[Start of Attachment]
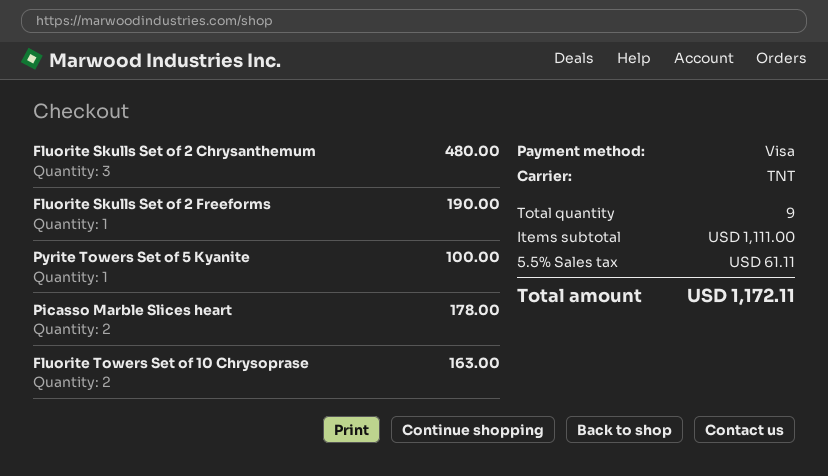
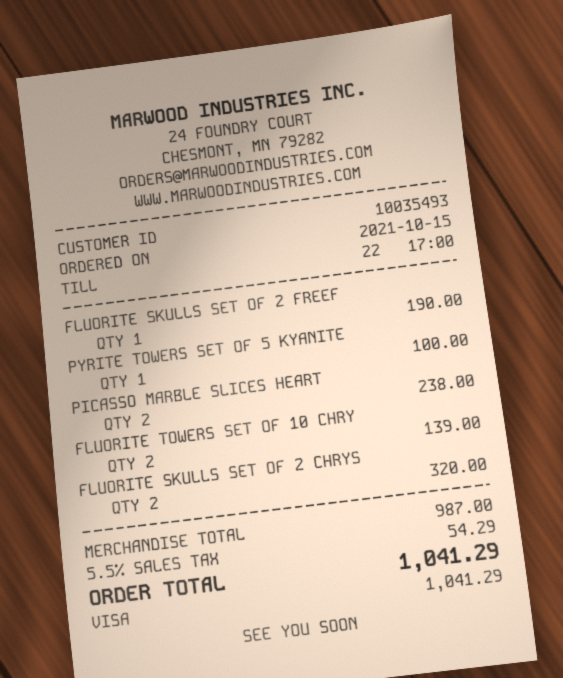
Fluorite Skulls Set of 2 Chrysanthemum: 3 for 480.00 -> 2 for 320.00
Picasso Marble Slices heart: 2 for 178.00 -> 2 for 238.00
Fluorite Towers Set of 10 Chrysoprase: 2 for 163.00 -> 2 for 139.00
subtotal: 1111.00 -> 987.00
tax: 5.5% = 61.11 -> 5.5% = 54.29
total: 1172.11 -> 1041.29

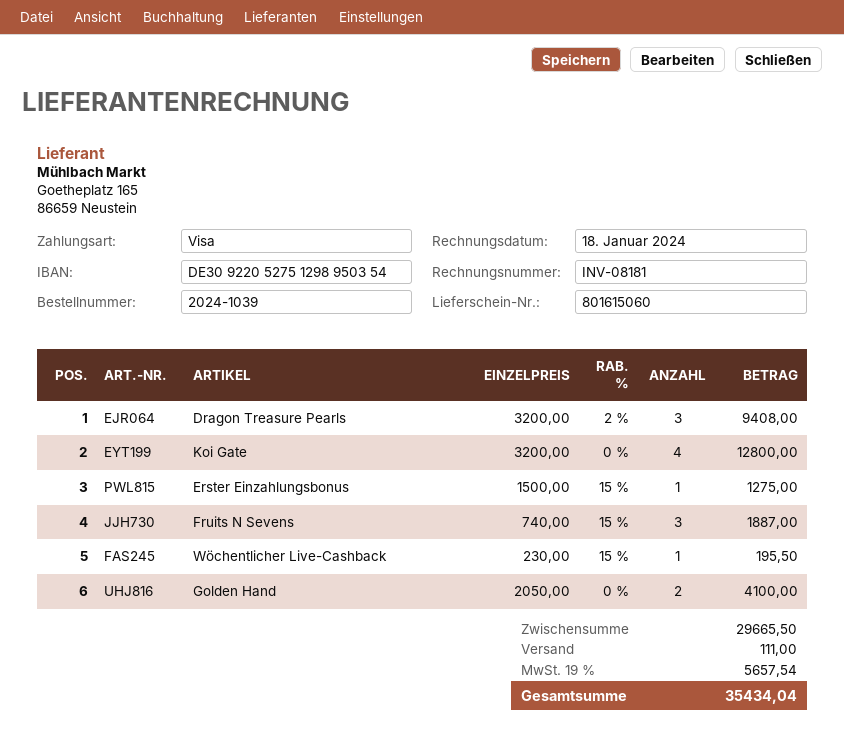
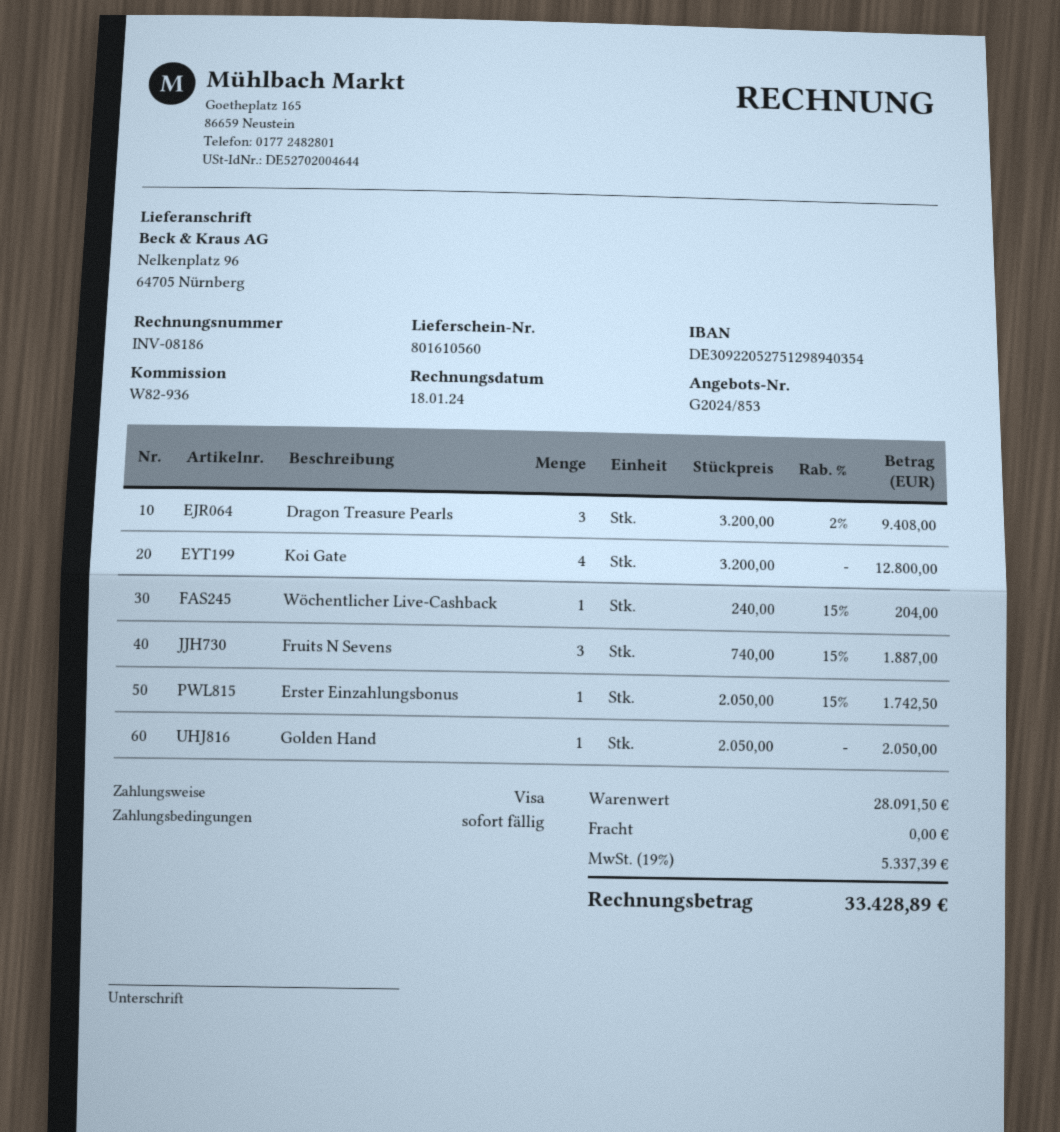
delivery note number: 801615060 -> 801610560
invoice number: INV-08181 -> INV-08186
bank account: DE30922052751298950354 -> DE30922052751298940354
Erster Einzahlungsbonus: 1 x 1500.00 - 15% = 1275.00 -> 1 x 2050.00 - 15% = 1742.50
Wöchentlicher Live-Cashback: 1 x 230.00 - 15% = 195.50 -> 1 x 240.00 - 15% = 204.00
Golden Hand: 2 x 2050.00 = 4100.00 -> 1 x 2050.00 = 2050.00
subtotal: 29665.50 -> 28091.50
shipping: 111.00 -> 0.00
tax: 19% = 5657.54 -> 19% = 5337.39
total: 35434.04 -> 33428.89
[End of Attachment]
> What needs to be done
All lines above are to be restated word for word, with pictures excluded.

> Finished exercise
Fluorite Skulls Set of 2 Chrysanthemum: 3 for 480.00 -> 2 for 320.00
Picasso Marble Slices heart: 2 for 178.00 -> 2 for 238.00
Fluorite Towers Set of 10 Chrysoprase: 2 for 163.00 -> 2 for 139.00
subtotal: 1111.00 -> 987.00
tax: 5.5% = 61.11 -> 5.5% = 54.29
total: 1172.11 -> 1041.29

delivery note number: 801615060 -> 801610560
invoice number: INV-08181 -> INV-08186
bank account: DE30922052751298950354 -> DE30922052751298940354
Erster Einzahlungsbonus: 1 x 1500.00 - 15% = 1275.00 -> 1 x 2050.00 - 15% = 1742.50
Wöchentlicher Live-Cashback: 1 x 230.00 - 15% = 195.50 -> 1 x 240.00 - 15% = 204.00
Golden Hand: 2 x 2050.00 = 4100.00 -> 1 x 2050.00 = 2050.00
subtotal: 29665.50 -> 28091.50
shipping: 111.00 -> 0.00
tax: 19% = 5657.54 -> 19% = 5337.39
total: 35434.04 -> 33428.89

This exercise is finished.